Família é presa por vender linguiça de gato e cachorro

A polícia investigou o caso, após diversas denúncias de que os animais passavam fome, gritavam e eram mortos

Foto: Divulgação/Polícia Civil-ES

Três pessoas de uma família foram presas na última sexta (18), com 40 cães e sete gatos dentro de casa, na cidade de Guarapari, no Espirito Santo. A Polícia investiga a venda de linguiça e carne de cachorro pela família que ocorreria na cidade.

A operação conjunta da Polícia Militar, Polícia Civil com o apoio do Centro de Controle de Zoonozes (CCZ), ocorreu após diversas denúncias de que os animais passavam fome, gritavam e eram mortos. O casal e a filha foram detidos e levados para a delegacia de Guarapari.

De acordo com o delegado Marcelo Santiago, da Delegacia de Infrações Penais e Outras (DIPO), eles vão responder pelos crimes de maus tratos a animais, posse ilegal de animais silvestres – na casa também havia um papagaio sem registro – e pelo crime de comercialização de produtos inapropriados para o consumo humano.

“Recebemos várias denúncias de que uma família mantinha diversos cachorros em casa e que abatiam esses cachorros e que também vendiam a carne e fabricavam linguiças e vendiam parte de carne em feiras públicas. Hoje nós fomos ao local, juntamente com a Tenente Clícia da PM e nos deparamos com dezenas de animais subnutridos, muita sujeira, sem alimentação disponível. A filha do casal, tentava desviar o foco dos policiais de um cômodo específico, e foi nesse cômodo, uma espécie de porão que foi encontrado os restos mortais dos animais”, disse o delegado.

Segundo a tenente Clícia Coelho do 10º Batalhão da Polícia Militar as denúncias chegaram há aproximadamente um mês .“Nós recebemos a denúncia de que umas senhoras estavam matando animais durante a madrugada e comercializando a carne de cachorros na feira”.

“Tinha animais mortos no porão da residência, o tempo todo elas negando que não tinha e tentando impedir a entrada no porão, porém nós sentimos um cheiro insuportável lá, vindo de dentro do porão, encontramos alguns sacos com animais mortos.
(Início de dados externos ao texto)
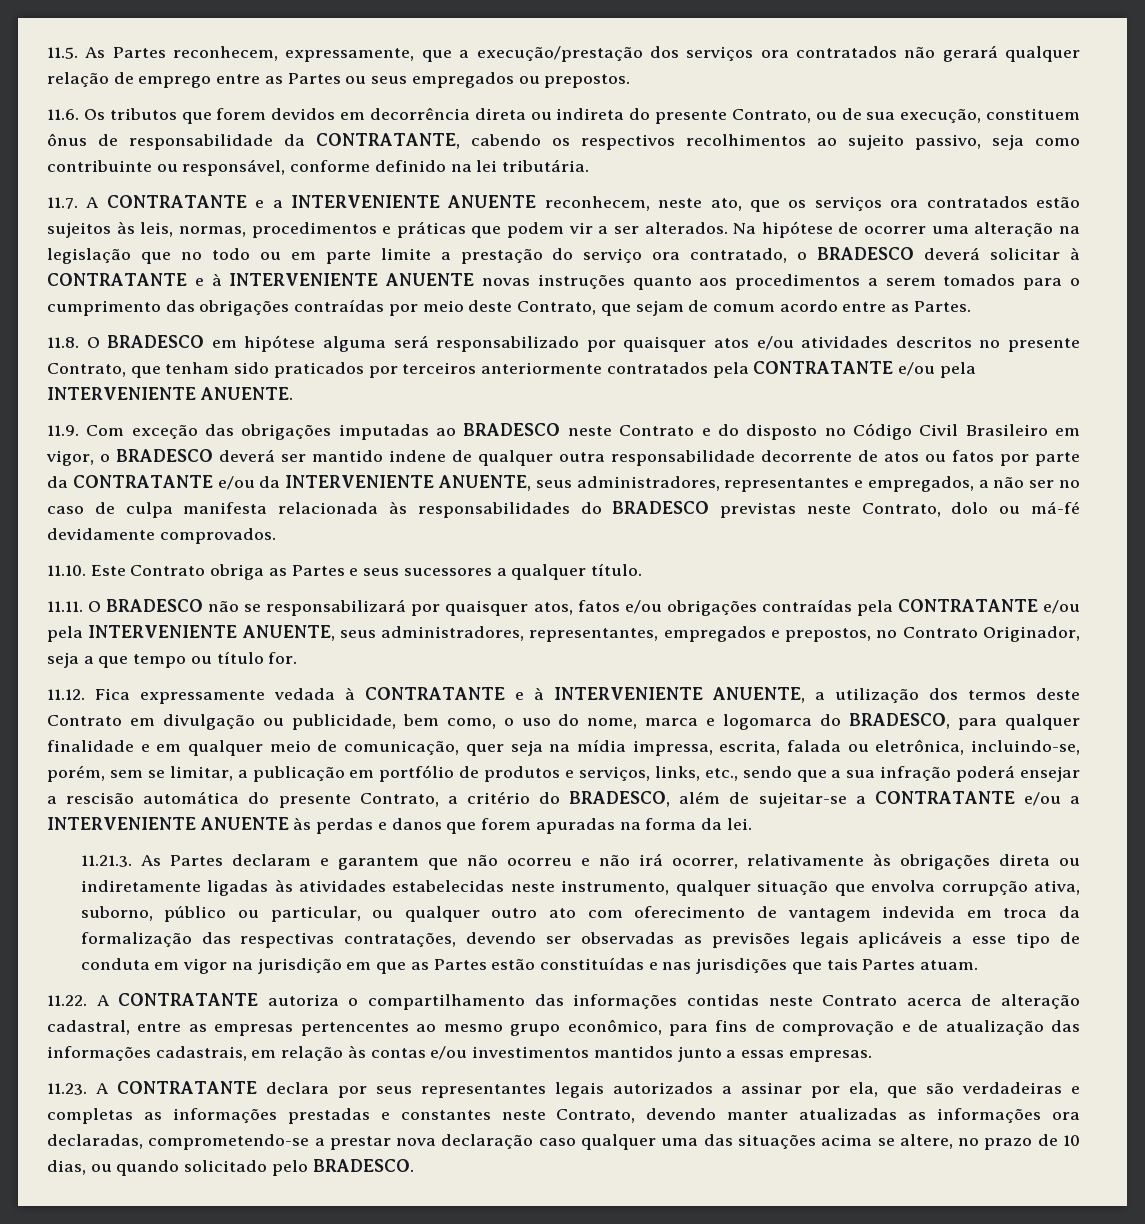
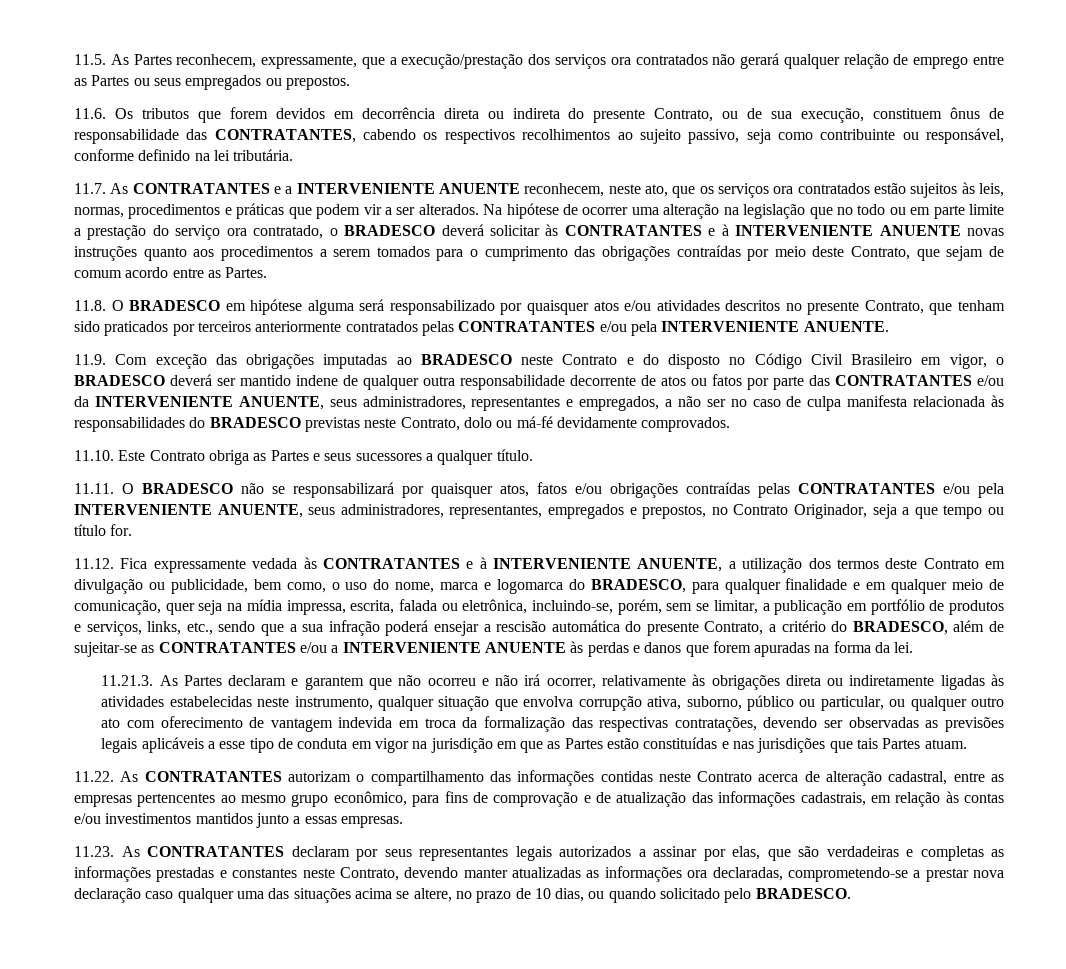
- 11.6. Os tributos que forem devidos em decorrência direta ou indireta do presente Contrato, ou de sua execução, constituem ônus de responsabilidade da CONTRATANTE, cabendo os respectivos recolhimentos ao sujeito passivo, seja como contribuinte ou responsável, conforme definido na lei tributária.
+ 11.6. Os tributos que forem devidos em decorrência direta ou indireta do presente Contrato, ou de sua execução, constituem ônus de responsabilidade das CONTRATANTES, cabendo os respectivos recolhimentos ao sujeito passivo, seja como contribuinte ou responsável, conforme definido na lei tributária.
- 11.7. A CONTRATANTE e a INTERVENIENTE ANUENTE reconhecem, neste ato, que os serviços ora contratados estão sujeitos às leis, normas, procedimentos e práticas que podem vir a ser alterados.
+ 11.7. As CONTRATANTES e a INTERVENIENTE ANUENTE reconhecem, neste ato, que os serviços ora contratados estão sujeitos às leis, normas, procedimentos e práticas que podem vir a ser alterados.
- Na hipótese de ocorrer uma alteração na legislação que no todo ou em parte limite a prestação do serviço ora contratado, o BRADESCO deverá solicitar à CONTRATANTE e à INTERVENIENTE ANUENTE novas instruções quanto aos procedimentos a serem tomados para o cumprimento das obrigações contraídas por meio deste Contrato, que sejam de comum acordo entre as Partes.
+ Na hipótese de ocorrer uma alteração na legislação que no todo ou em parte limite a prestação do serviço ora contratado, o BRADESCO deverá solicitar às CONTRATANTES e à INTERVENIENTE ANUENTE novas instruções quanto aos procedimentos a serem tomados para o cumprimento das obrigações contraídas por meio deste Contrato, que sejam de comum acordo entre as Partes.
- 11.8. O BRADESCO em hipótese alguma será responsabilizado por quaisquer atos e/ou atividades descritos no presente Contrato, que tenham sido praticados por terceiros anteriormente contratados pela CONTRATANTE e/ou pela INTERVENIENTE ANUENTE.
+ 11.8. O BRADESCO em hipótese alguma será responsabilizado por quaisquer atos e/ou atividades descritos no presente Contrato, que tenham sido praticados por terceiros anteriormente contratados pelas CONTRATANTES e/ou pela INTERVENIENTE ANUENTE.
- 11.9. Com exceção das obrigações imputadas ao BRADESCO neste Contrato e do disposto no Código Civil Brasileiro em vigor, o BRADESCO deverá ser mantido indene de qualquer outra responsabilidade decorrente de atos ou fatos por parte da CONTRATANTE e/ou da INTERVENIENTE ANUENTE, seus administradores, representantes e empregados, a não ser no caso de culpa manifesta relacionada às responsabilidades do BRADESCO previstas neste Contrato, dolo ou má-fé devidamente comprovados.
+ 11.9. Com exceção das obrigações imputadas ao BRADESCO neste Contrato e do disposto no Código Civil Brasileiro em vigor, o BRADESCO deverá ser mantido indene de qualquer outra responsabilidade decorrente de atos ou fatos por parte das CONTRATANTES e/ou da INTERVENIENTE ANUENTE, seus administradores, representantes e empregados, a não ser no caso de culpa manifesta relacionada às responsabilidades do BRADESCO previstas neste Contrato, dolo ou má-fé devidamente comprovados.
- 11.11. O BRADESCO não se responsabilizará por quaisquer atos, fatos e/ou obrigações contraídas pela CONTRATANTE e/ou pela INTERVENIENTE ANUENTE, seus administradores, representantes, empregados e prepostos, no Contrato Originador, seja a que tempo ou título for.
+ 11.11. O BRADESCO não se responsabilizará por quaisquer atos, fatos e/ou obrigações contraídas pelas CONTRATANTES e/ou pela INTERVENIENTE ANUENTE, seus administradores, representantes, empregados e prepostos, no Contrato Originador, seja a que tempo ou título for.
- 11.12. Fica expressamente vedada à CONTRATANTE e à INTERVENIENTE ANUENTE, a utilização dos termos deste Contrato em divulgação ou publicidade, bem como, o uso do nome, marca e logomarca do BRADESCO, para qualquer finalidade e em qualquer meio de comunicação, quer seja na mídia impressa, escrita, falada ou eletrônica, incluindo-se, porém, sem se limitar, a publicação em portfólio de produtos e serviços, links, etc., sendo que a sua infração poderá ensejar a rescisão automática do presente Contrato, a critério do BRADESCO, além de sujeitar-se a CONTRATANTE e/ou a INTERVENIENTE ANUENTE às perdas e danos que forem apuradas na forma da lei.
+ 11.12. Fica expressamente vedada às CONTRATANTES e à INTERVENIENTE ANUENTE, a utilização dos termos deste Contrato em divulgação ou publicidade, bem como, o uso do nome, marca e logomarca do BRADESCO, para qualquer finalidade e em qualquer meio de comunicação, quer seja na mídia impressa, escrita, falada ou eletrônica, incluindo-se, porém, sem se limitar, a publicação em portfólio de produtos e serviços, links, etc., sendo que a sua infração poderá ensejar a rescisão automática do presente Contrato, a critério do BRADESCO, além de sujeitar-se as CONTRATANTES e/ou a INTERVENIENTE ANUENTE às perdas e danos que forem apuradas na forma da lei.
- 11.22. A CONTRATANTE autoriza o compartilhamento das informações contidas neste Contrato acerca de alteração cadastral, entre as empresas pertencentes ao mesmo grupo econômico, para fins de comprovação e de atualização das informações cadastrais, em relação às contas e/ou investimentos mantidos junto a essas empresas.
+ 11.22. As CONTRATANTES autorizam o compartilhamento das informações contidas neste Contrato acerca de alteração cadastral, entre as empresas pertencentes ao mesmo grupo econômico, para fins de comprovação e de atualização das informações cadastrais, em relação às contas e/ou investimentos mantidos junto a essas empresas.
- 11.23. A CONTRATANTE declara por seus representantes legais autorizados a assinar por ela, que são verdadeiras e completas as informações prestadas e constantes neste Contrato, devendo manter atualizadas as informações ora declaradas, comprometendo-se a prestar nova declaração caso qualquer uma das situações acima se altere, no prazo de 10 dias, ou quando solicitado pelo BRADESCO.
+ 11.23. As CONTRATANTES declaram por seus representantes legais autorizados a assinar por elas, que são verdadeiras e completas as informações prestadas e constantes neste Contrato, devendo manter atualizadas as informações ora declaradas, comprometendo-se a prestar nova declaração caso qualquer uma das situações acima se altere, no prazo de 10 dias, ou quando solicitado pelo BRADESCO.

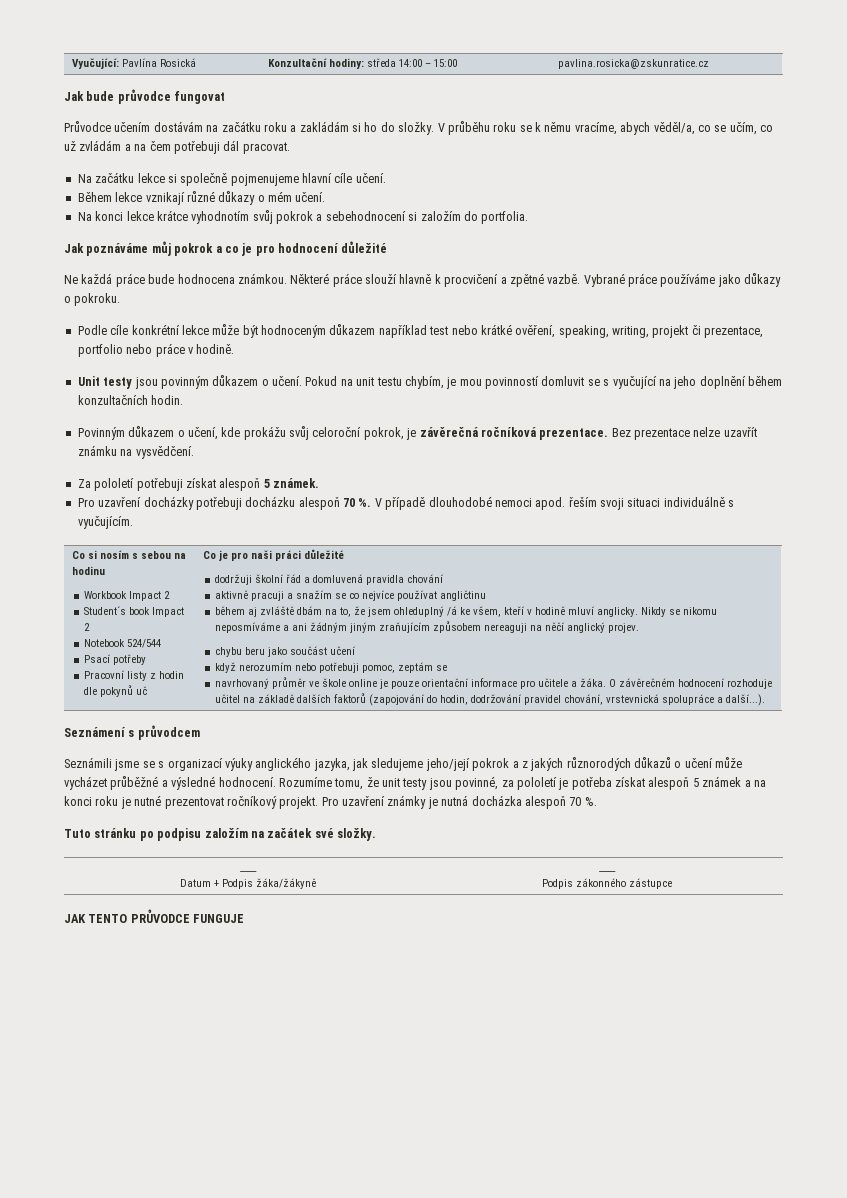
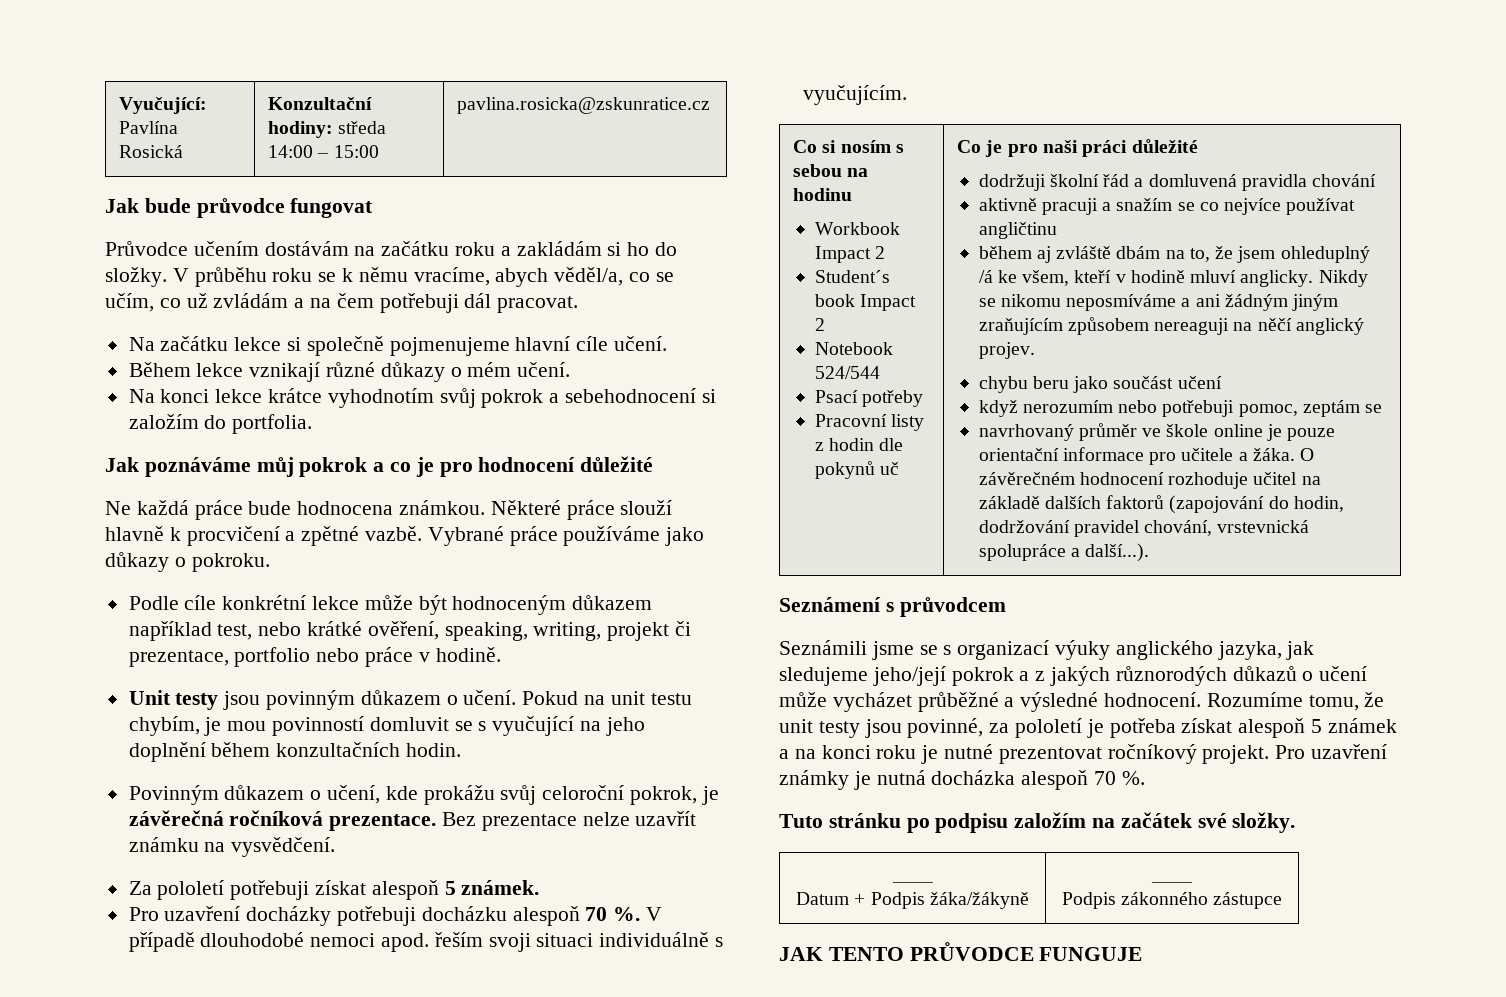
- Podle cíle konkrétní lekce může být hodnoceným důkazem například test nebo krátké ověření, speaking, writing, projekt či prezentace, portfolio nebo práce v hodině.
+ Podle cíle konkrétní lekce může být hodnoceným důkazem například test, nebo krátké ověření, speaking, writing, projekt či prezentace, portfolio nebo práce v hodině.

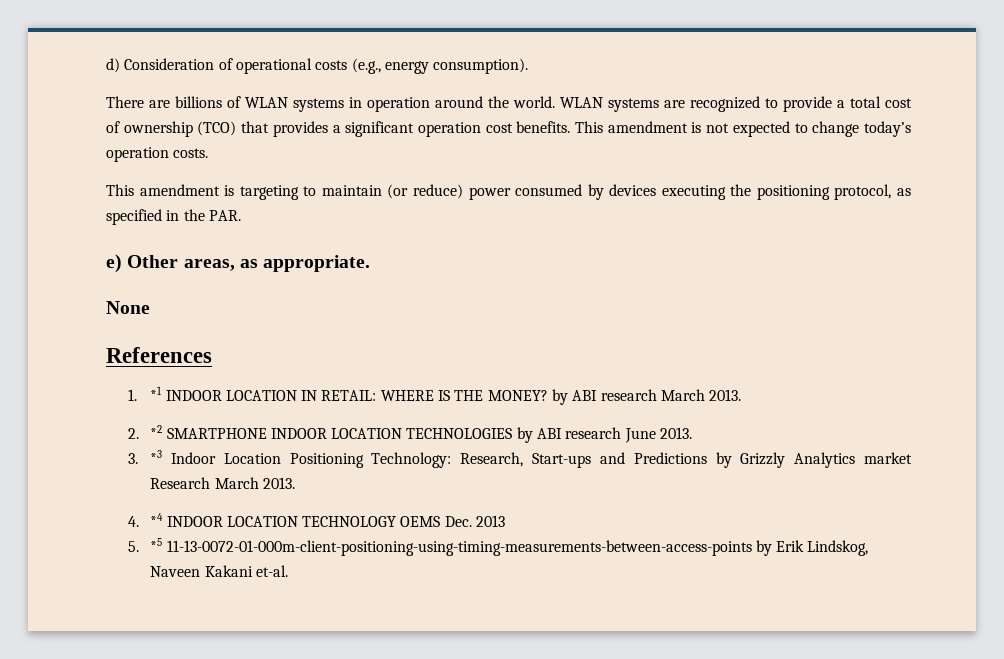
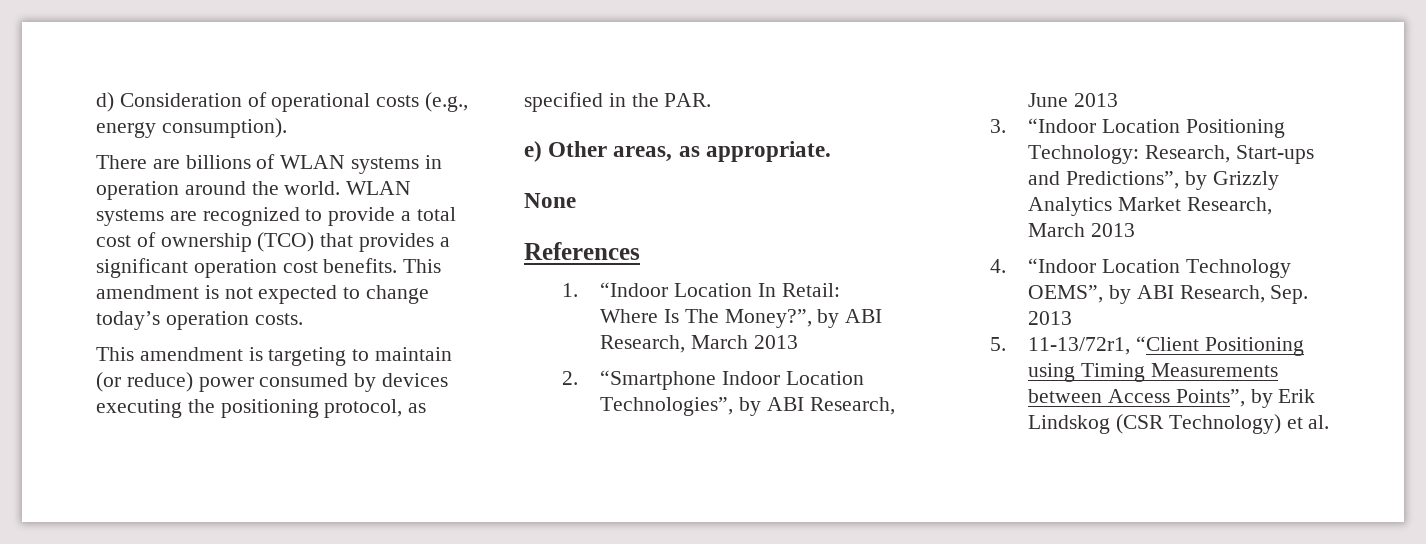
- 1. *1 INDOOR LOCATION IN RETAIL: WHERE IS THE MONEY? by ABI research March 2013.
- 2. *2 SMARTPHONE INDOOR LOCATION TECHNOLOGIES by ABI research June 2013.
+ 1. “Indoor Location In Retail: Where Is The Money?”, by ABI Research, March 2013
+ 2. “Smartphone Indoor Location Technologies”, by ABI Research, June 2013
- 3. *3 Indoor Location Positioning Technology: Research, Start-ups and Predictions by Grizzly Analytics market Research March 2013.
- 4. *4 INDOOR LOCATION TECHNOLOGY OEMS Dec. 2013
- 5. *5 11-13-0072-01-000m-client-positioning-using-timing-measurements-between-access-points by Erik Lindskog, Naveen Kakani et-al.
+ 3. “Indoor Location Positioning Technology: Research, Start-ups and Predictions”, by Grizzly Analytics Market Research, March 2013
+ 4. “Indoor Location Technology OEMS”, by ABI Research, Sep. 2013
+ 5. 11-13/72r1, “Client Positioning using Timing Measurements between Access Points”, by Erik Lindskog (CSR Technology) et al.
Nós pedimos apoio à prefeitura, à Zoonoses, para poder recolher todos esses animais e começamos a ver os indícios de que essas carnes poderiam estar sendo comercializadas, juntamente com diversas denúncias no 181, no 190”.

Foto: Divulgação/Polícia Civil-ES

Animais passavam fome e sede

“O que mais chamou atenção com relação a esses animais é que eles estavam realmente passando fome na residência, nós entramos e olhamos todo o quintal, o interior da residência e não foi encontrado nenhum pote de ração, tanto para os cachorros, tanto para os gatos”, relatou a tenente Clícia.

“Nós abrimos os sacos que estavam no porão, os animais já estavam em estado de decomposição e apodrecendo, diversos cachorros saíram correndo para tentar comer aquela carne que estava podre, devido ao estado de fome que eles estavam passando”, concluiu.

“Muitos protetores já denunciaram gritos de animais na casa. A noite ouviam gritos de animais e depois um silêncio. E depois eram encontradas ossadas de cães, jogadas em sacos de rações na rua. Alguns chegaram a desconfiar de magia negra. E tinham receio de fazer a denúncia”, comentou Patrícia Gonçalves, Projeto Ajuda PET.

“Depois surgiu a desconfiança deles estarem vendendo carne dos animais, por que não havia a carne, encontravam apenas as ossadas. E parte-se do princípio que se aproveitava essa carne para alguma coisa”.